Tanpa banyak tanya ia langsung berdiri dan menghampiri pria yang sedang berjalan menghampirinya dengan wajah yang sedikit tegang. Entah apa yang terjadi hingga membuat pria yang selama setahun terakhir ini dikenlanya bersikap seperti itu, sangat berbeda dari biasanya.

"Ada apa?" tanya Conan sambil menatap Ucup tajam.

"Di sana...," kata Ucup sambil membalikkan badannya dan menatap ke arah gerbang kampus.

Conan mengikuti arah pandangan Ucup dan terhenti pada beberapa orang pria yang sedang berdiri di sana. Dia hanya memganggukkan kepala pelan tanda memahami apa maksud kedatangan mereka. "Aku pergi dulu."

"Kalau mandor...."

"Aku tidak akan lama."

Cona melangkahkan kakinya menuju ke arah gerbang kampus yang terlihat lengang. Sesekali matanya memandang ke arah sekitar-memastikan jika tidak ada orang lain yang melihat kedatang para pria bertubuh tinggi dan berpakaian serba hitam itu. Ia pun menghindari tatapan orang-orang karena dirinya harus bertemu mereka di saat yang tidak tepat seperti ini.
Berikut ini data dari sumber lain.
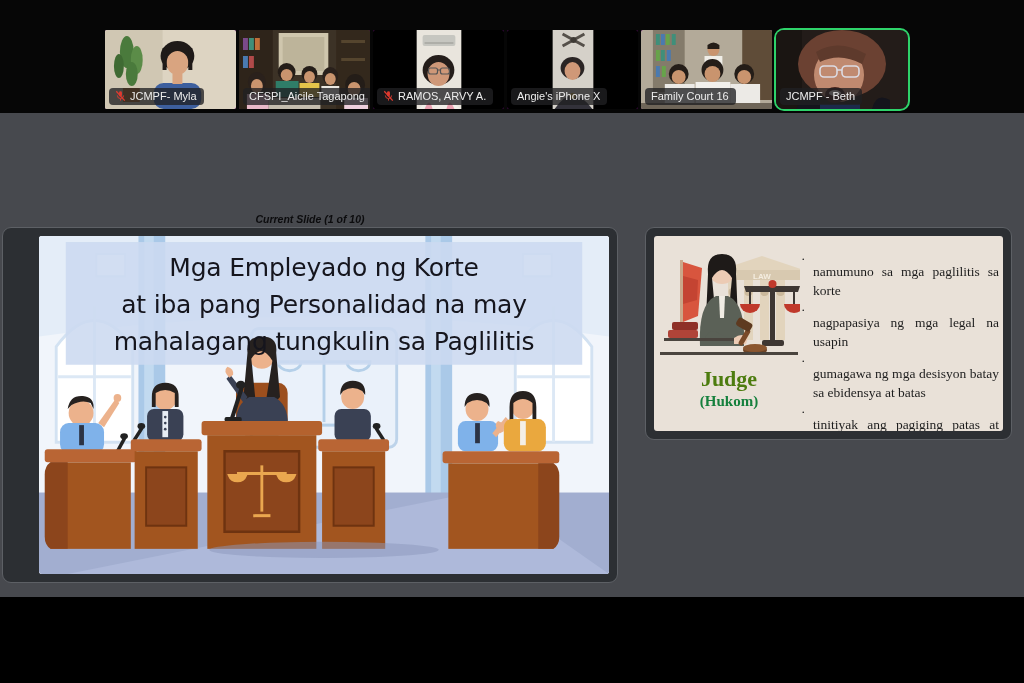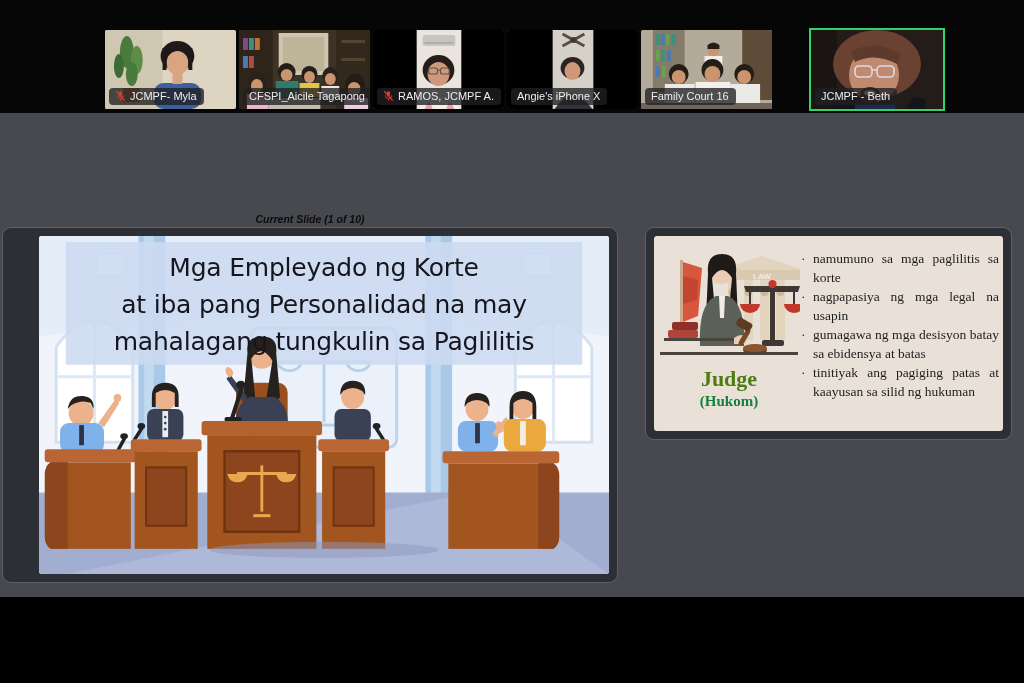--- a/index.html
+++ b/index.html
@@ -144,7 +144,7 @@
           <line x1="6" y1="8.8" x2="6" y2="11" stroke="#e03a2f" stroke-width="1"></line>
           <line x1="1.4" y1="0.8" x2="10.6" y2="11" stroke="#e03a2f" stroke-width="1.4"></line>
         </svg>
-      <span>RAMOS, JCMPF A.</span>
+      <span>RAMOS, ARVY A.</span>
     </div>
   </div>
 

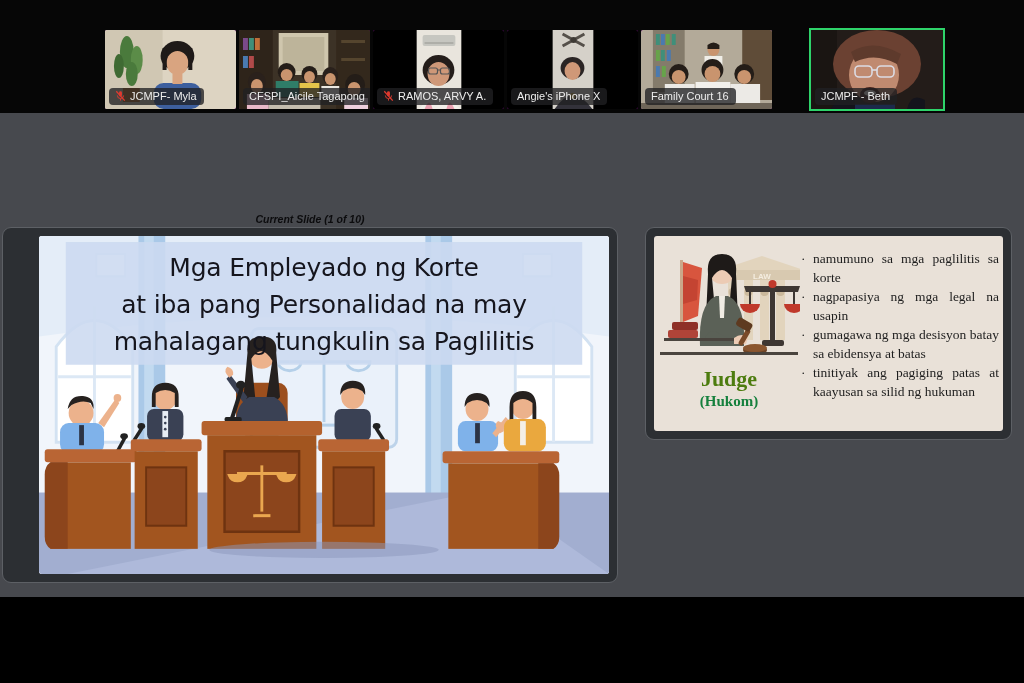--- a/index.html
+++ b/index.html
@@ -13,7 +13,7 @@
   .tile{position:absolute;top:30px;width:131px;height:79px;background:#a21caf;border-radius:2px;
         overflow:hidden;}
   .tile svg.vid{position:absolute;left:0;top:0;width:100%;height:100%;display:block;}
-  .tile.active{outline:3px solid #2ed36a;border-radius:0;outline-offset:-1px;margin-left:35px;}
+  .tile.active{outline:3px solid #2ed36a;border-radius:8px;outline-offset:-1px;}
   .nametag{position:absolute;left:4px;bottom:4px;display:flex;align-items:center;gap:4px;
            background:rgba(32,32,34,0.78);border-radius:4px;padding:2px 7px 3px 6px;
            color:#ededed;font-size:11px;line-height:12px;white-space:nowrap;}

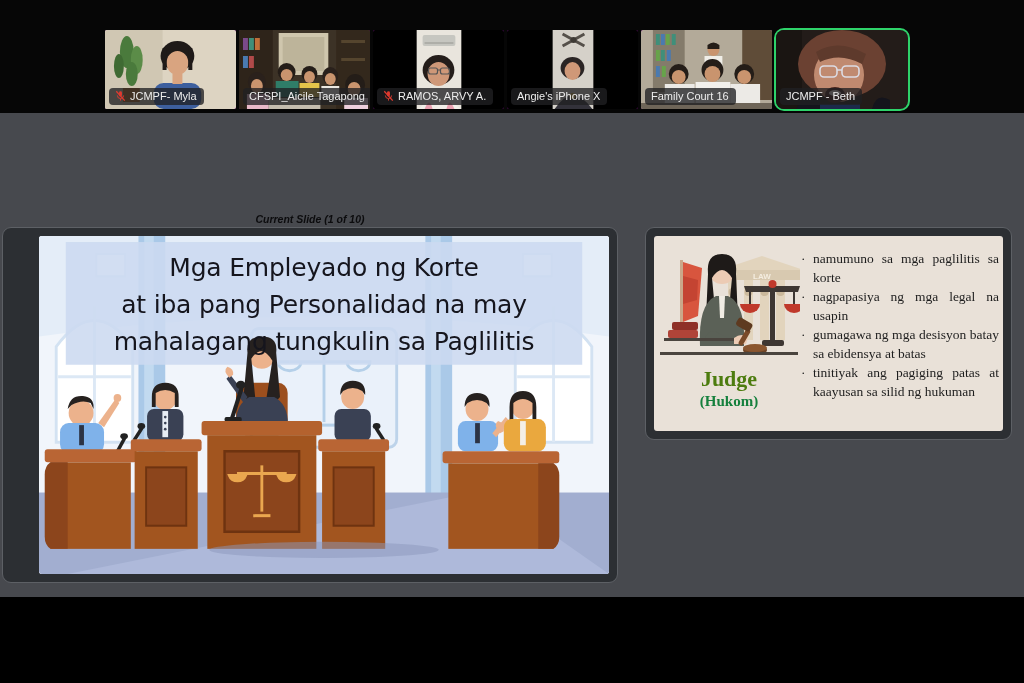--- a/index.html
+++ b/index.html
@@ -45,7 +45,7 @@
            font-family:"Liberation Serif",serif;font-size:13.5px;line-height:19px;color:#1d1d1d;}
   .bullet{display:flex;}
   .bullet .dot{flex:0 0 12px;color:#1d1d1d;}
-  .bullet .btxt{flex:1;text-align:justify;}
+  .bullet .btxt{flex:1;text-align:justify;margin-top:13px;}
 </style>
 </head>
 <body>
"Ada apa?" tanya Conan saat sudah berada di hadapan lima orang pria bertubuh kekar itu.

"Ini...," kata salah seorang dari pria yang mengenakan jaket sambil mengelus mengelus bagian depan jaketnya dengan halus.

"Apa harus sekarang dan tidak bisa menunggu nanti?" tanya Conan yang sedikit kesal karena kedatangan mereka yang begitu tiba-tiba dan sangat di luar dugaan.

"Tidak bisa, ini harus segera!" kata yang lainnya.

Tanpa banyak kata Conan langsung melangkahkan kaki menyeberangi jalan yang ada di hadapannya. Dia tahu betul jika semuanya tak mungkin dilakukan di depan kampus karena hal itu hanya akan membuat masalah yang berakibat fatal bagi dirinya.